**Task goal**. Starting with the line that holds "text: Total ->", reproduce each line through the last one of the data, exactly as written. Pictures are not copied.

**Code change snippets**.
=====

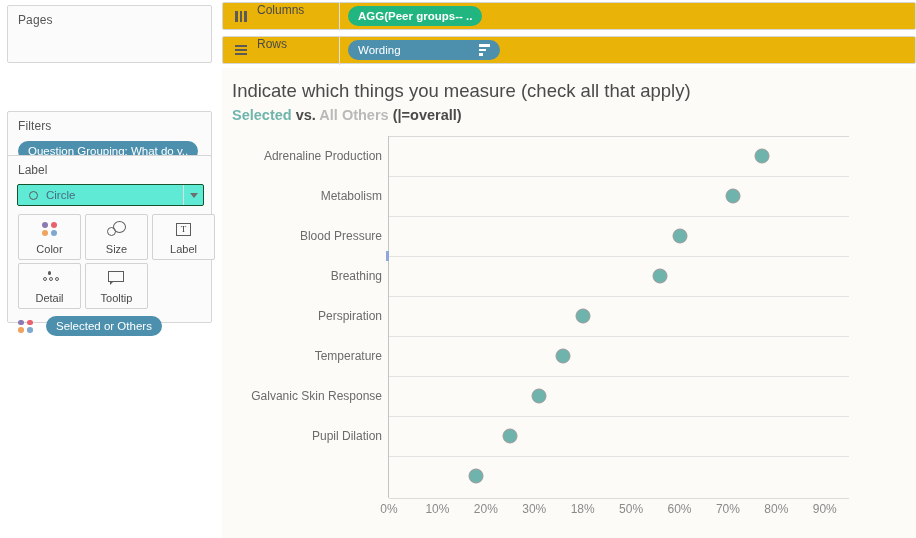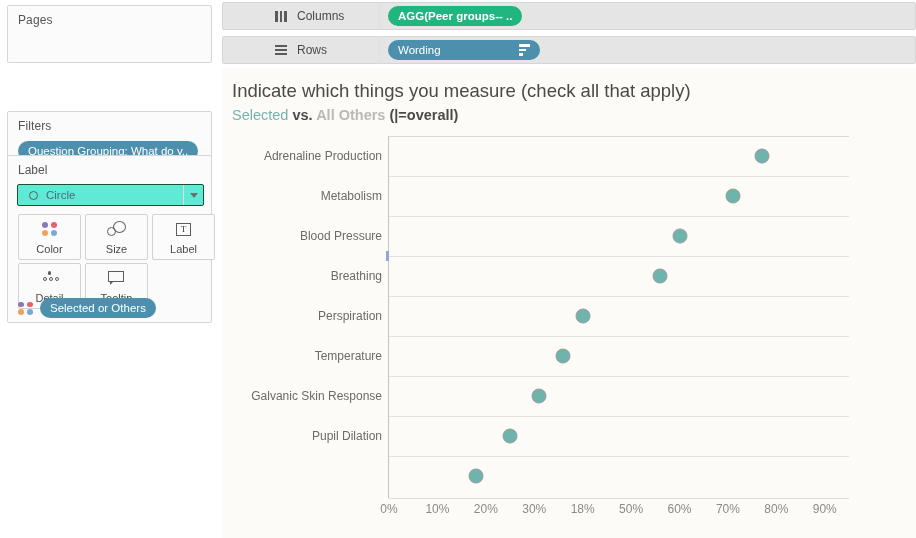"Columns" .shelf { align-items: center -> none; background: #e5e5e5 -> #eab308; padding-left: 40px -> none }
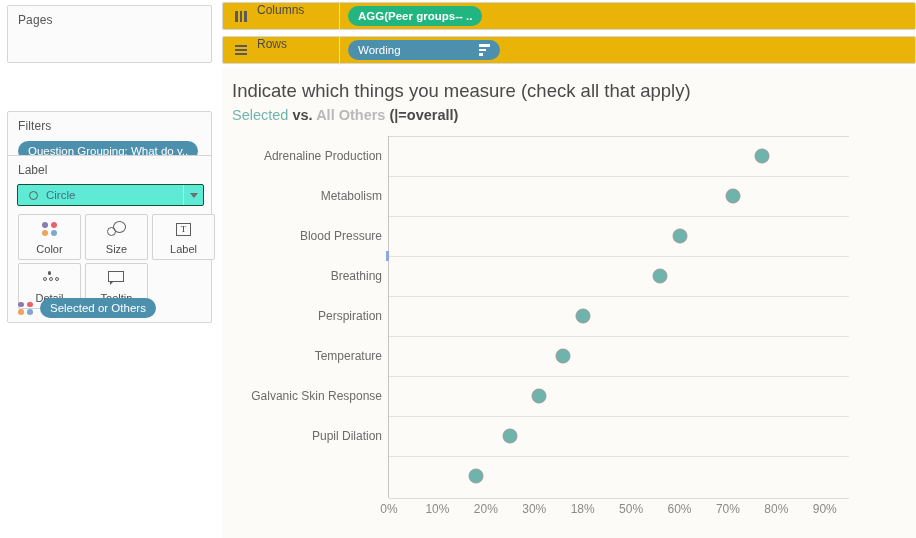"Selected" #chart-subtitle .sel { font-weight: normal -> bold }
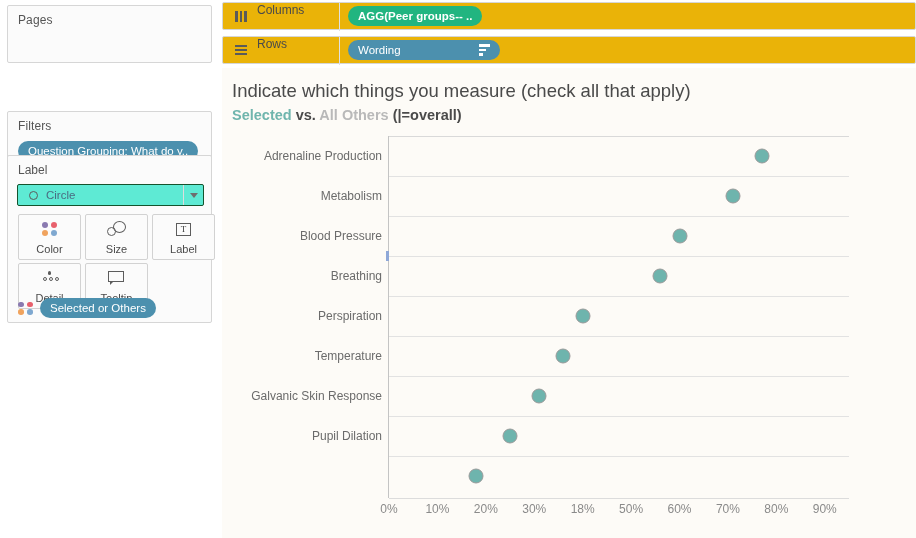"Selected or Others" #marks-color-pill-row { gap: 6px -> 12px; top: 142px -> 160px }
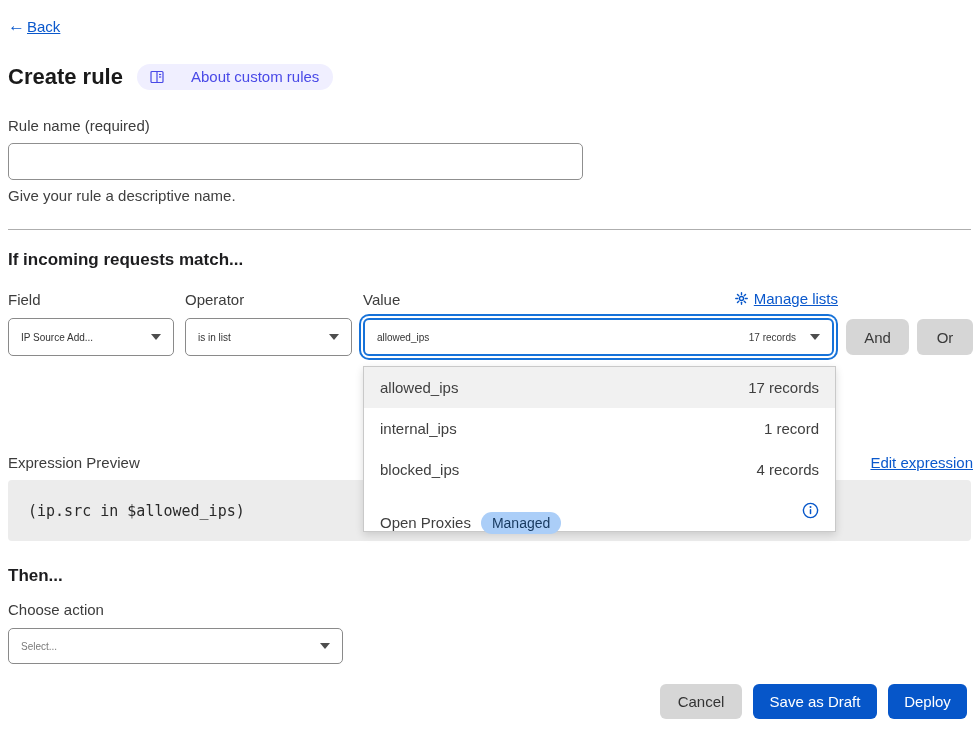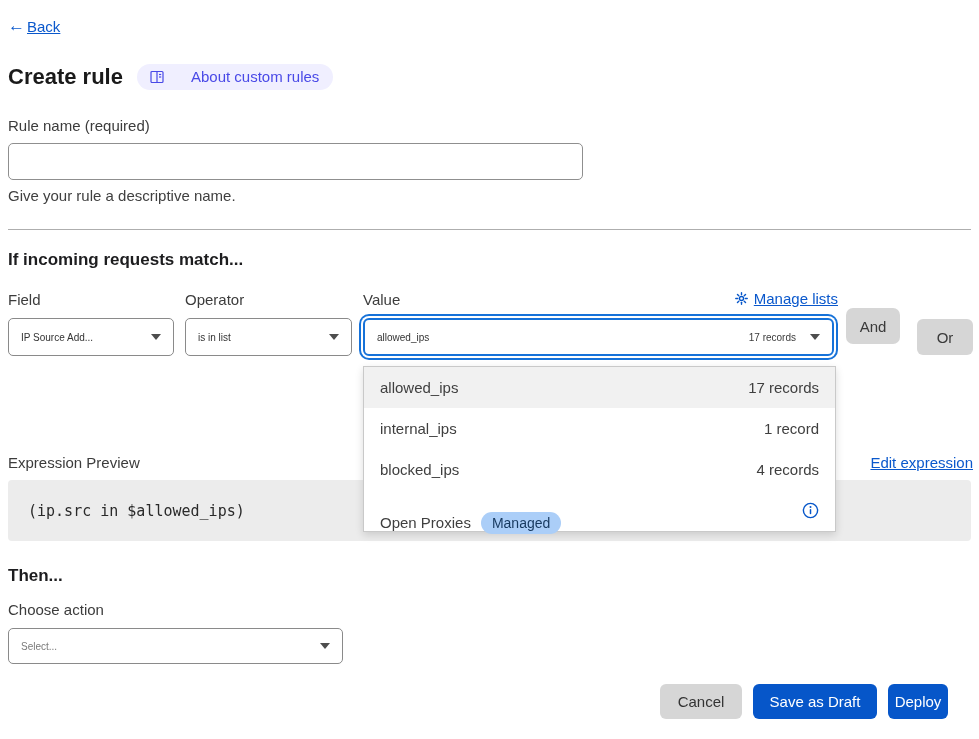"And" .and-btn { top: 308px -> 319px; width: 54px -> 63px }
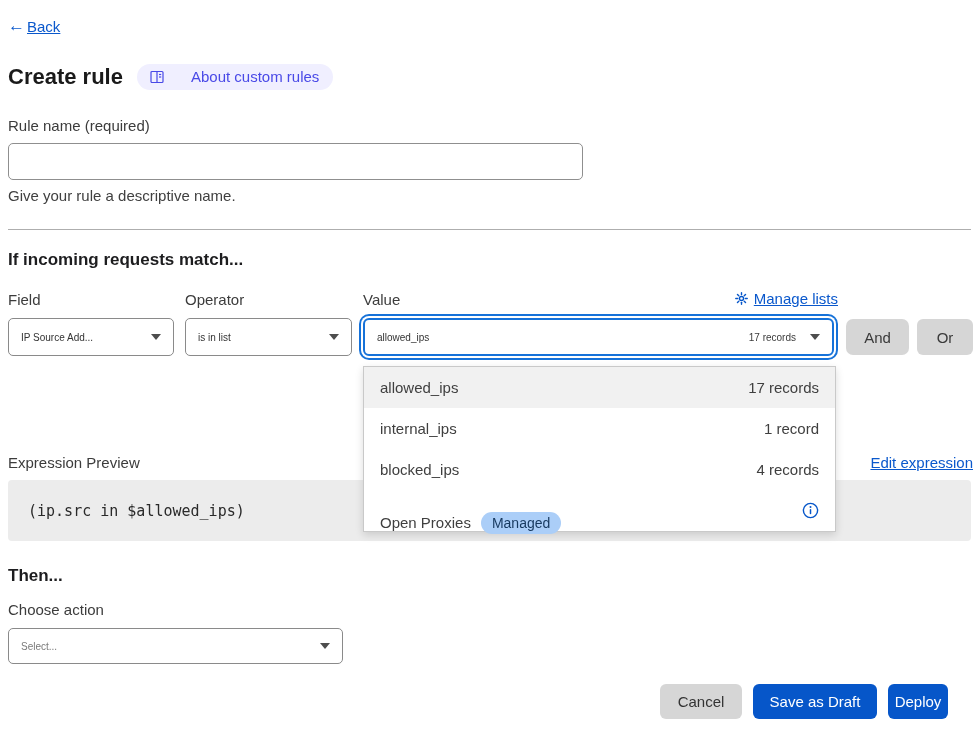"Deploy" .deploy-btn { width: 60px -> 79px }
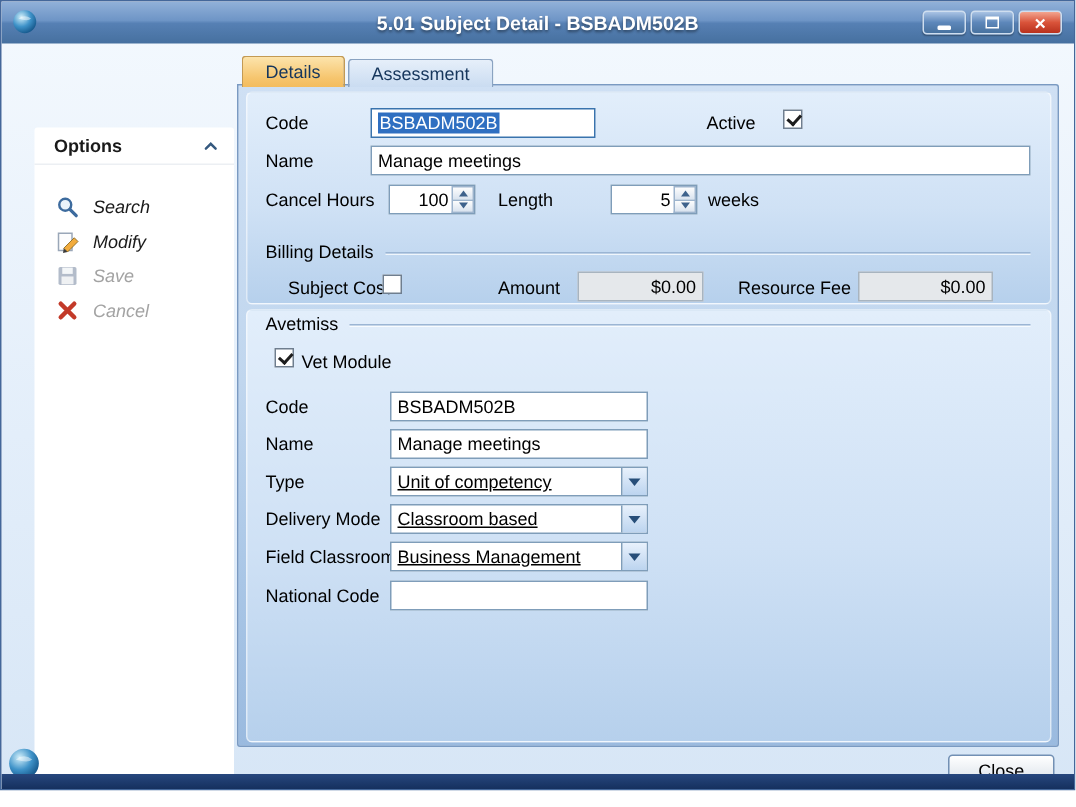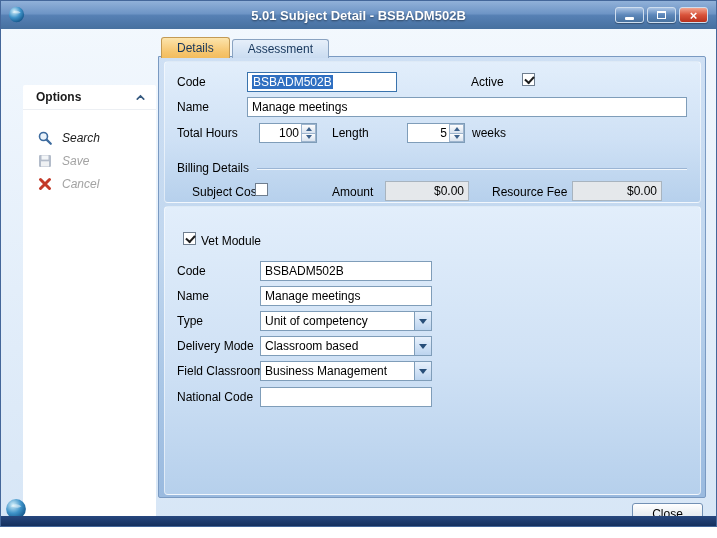"Total Hours" div.lbl { text: Total -> Cancel }
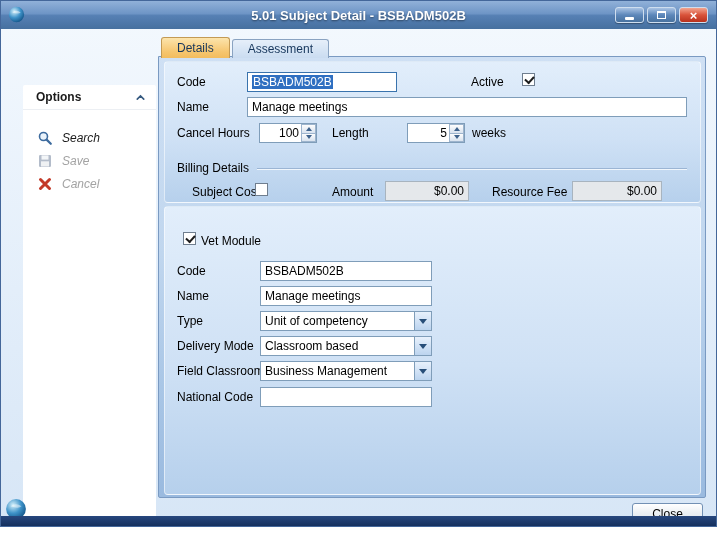"Modify" div.sidebar-item { html: none -> <div> <span> <svg> <rect></rect> <path></path> <path></path> </svg> </span> <span>Modify</span> </div> }
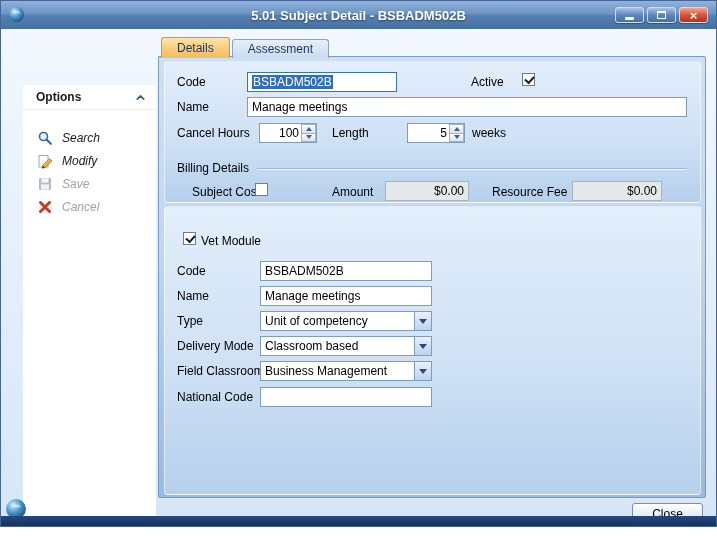"Avetmiss" div.group-header { html: none -> <div> <span>Avetmiss</span> <span></span> </div> }
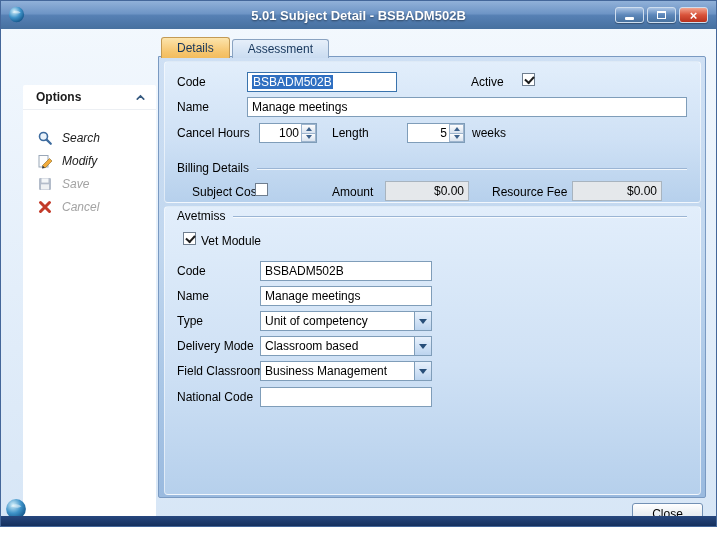"Unit of competency" .combo { text-decoration: none -> underline }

=====

**Result for this exercise**.
"Total Hours" div.lbl { text: Total -> Cancel }
"Modify" div.sidebar-item { html: none -> <div> <span> <svg> <rect></rect> <path></path> <path></path> </svg> </span> <span>Modify</span> </div> }
"Avetmiss" div.group-header { html: none -> <div> <span>Avetmiss</span> <span></span> </div> }
"Unit of competency" .combo { text-decoration: none -> underline }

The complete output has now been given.